Homestead affordable housing project delayed again

Completion now anticipated for June ‘22

[ By Kendra Walker ]

Even with signs of construction activity still apparent up at the Homestead subdivision, the much-anticipated Mt. Crested Butte affordable housing project is experiencing major delays. A project that was anticipated to be ready for move-in by the end of this year is now projected for spring or summer of 2022.

The developer of the 22-unit Homestead affordable housing subdivision project, Lance Windell of Homestead Housing, LLC, has informed the town of Mt. Crested Butte that there have been delays in receiving construction materials, such as insulating concrete forms (ICFs) and roof trusses, despite some of the materials being ordered early. After several emails and phone call attempts to Windell over the past month, the Crested Butte News received a brief reply by email this week.

“All we can really say at this point is construction on the project is still proceeding. Prospect Homestead has experienced materials and labor delays and shortages just like the rest of the local construction industry,” wrote Windell. “We have been and are continuing to cooperate with the Town on the project in good faith.”

“The Town is working with the builder to focus their energy on buildings four, five, and six,” said town manager Isa Reeb. “This includes getting them dried-in before winter so work can be completed by spring. Regarding these buildings, the Town continues to be the regulatory agency, so we are working with the builder’s team to ensure building codes and design guidelines are being followed. We are also working with the builder to determine the schedule for buildings one, two, three, seven, and eight. These buildings are a work in progress, and we will share more when negotiations are complete.”

Since construction began, there have also been some design changes that could be contributing to the delays. “Any change proposed first goes through a regulatory review and then if this proposed change meets regulation, the town will request that the builder get permission from the buyer(s) prior to any final approval from the town,” explained Mt. Crested Butte’s communications and marketing officer Marisa Maudsley. “For example, the garage door height on one duplex does not meet the design guideline requirements for Homestead and will have to be changed. Additionally, the developer is proposing to change the roofing material from metal to an asphalt shingle, similar to the two existing triplexes in Homestead.

This is technically allowed, but the town has yet to approve the proposed design changes from the developer since they have not provided sufficient information to approve this change.”

The developer owns the land, but is still under contract with the town, which states the developer must build 22 units and sell at prices predetermined in the contract. “If the developer does not meet the obligations of the contract, then the property goes back to the town,” said Maudsley.

The town also said that the Gunnison Valley Regional Housing Authority (GVRHA) is working with each buyer to ensure they have an alternative housing solution. In June 2020, the GVRHA held a lottery for pre-qualified applicants and the available 20 units were claimed and purchased.
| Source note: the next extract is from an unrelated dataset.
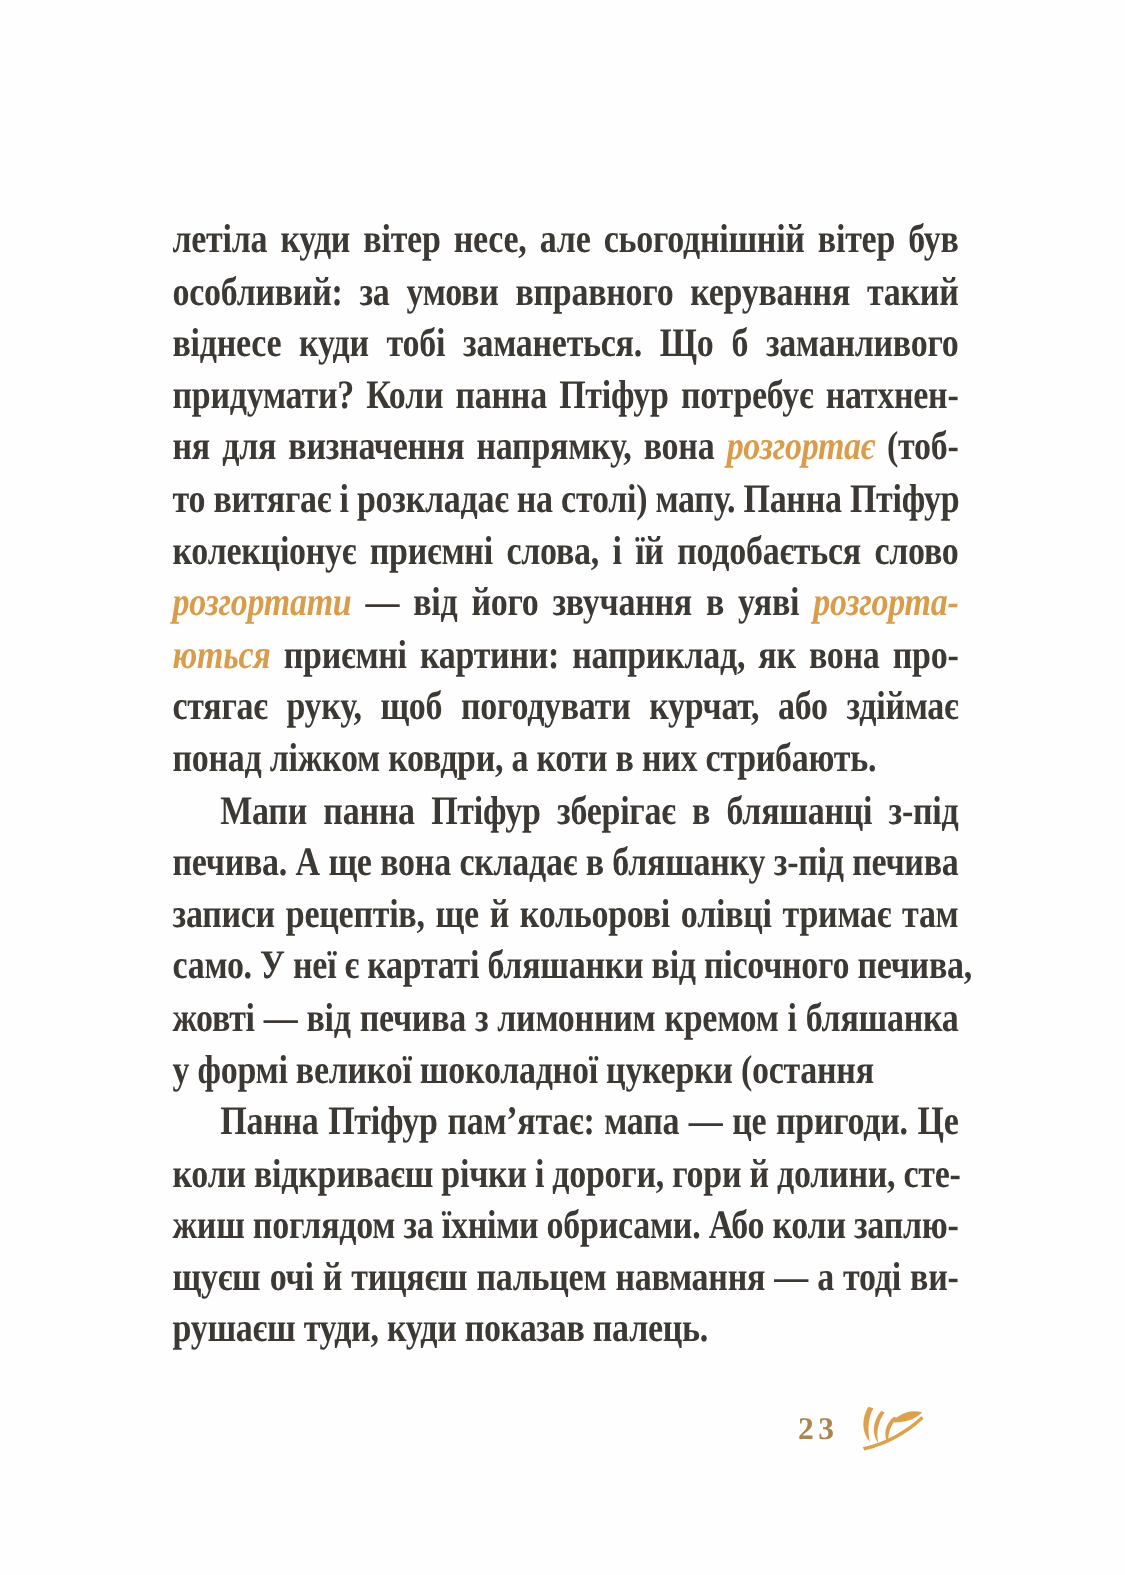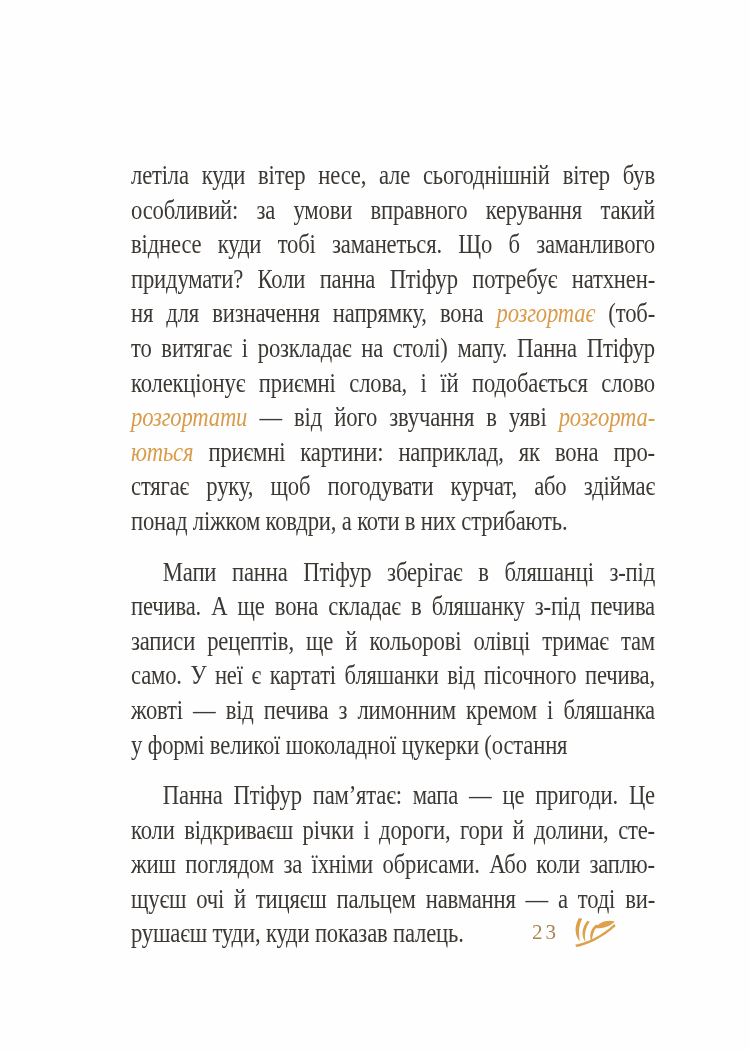"летіла куди вітер несе, але" .para { font-weight: none -> bold; margin: 16px -> 0 }
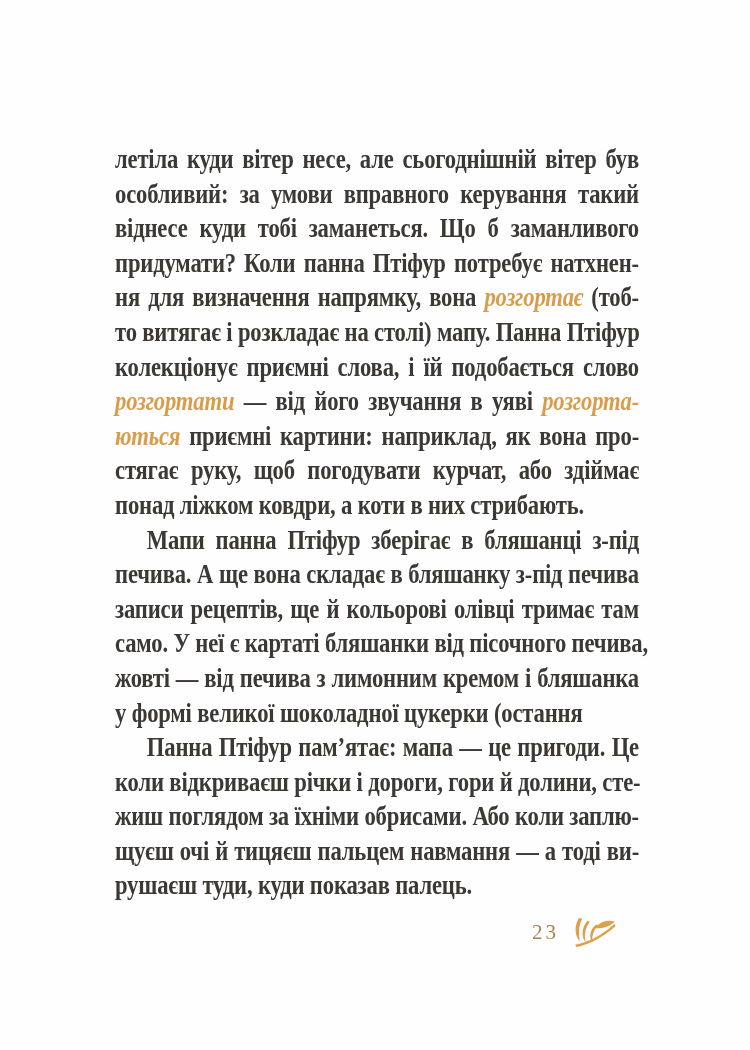"23" .footer { font-weight: none -> bold; top: 916px -> 936px }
The town purchased two of the Homestead units to be used for town employee housing. At that time, the units were anticipated to be ready for move-in within the year, and town manager Isa Reeb’s employment contract included a three-bedroom Homestead unit for move-in by December, for which she would pay $1,500 a month.

However, the town has changed their plan. “The town is no longer purchasing a unit in building four so another family in the lottery can move in earlier,” said Maudsley. “This process has not yet been started with the housing authority and broker, but it is in the works.

Reeb has found housing in the interim and the town council has agreed to provide Reeb with a stipend of $1,000/month for housing until something comes along for the town to purchase.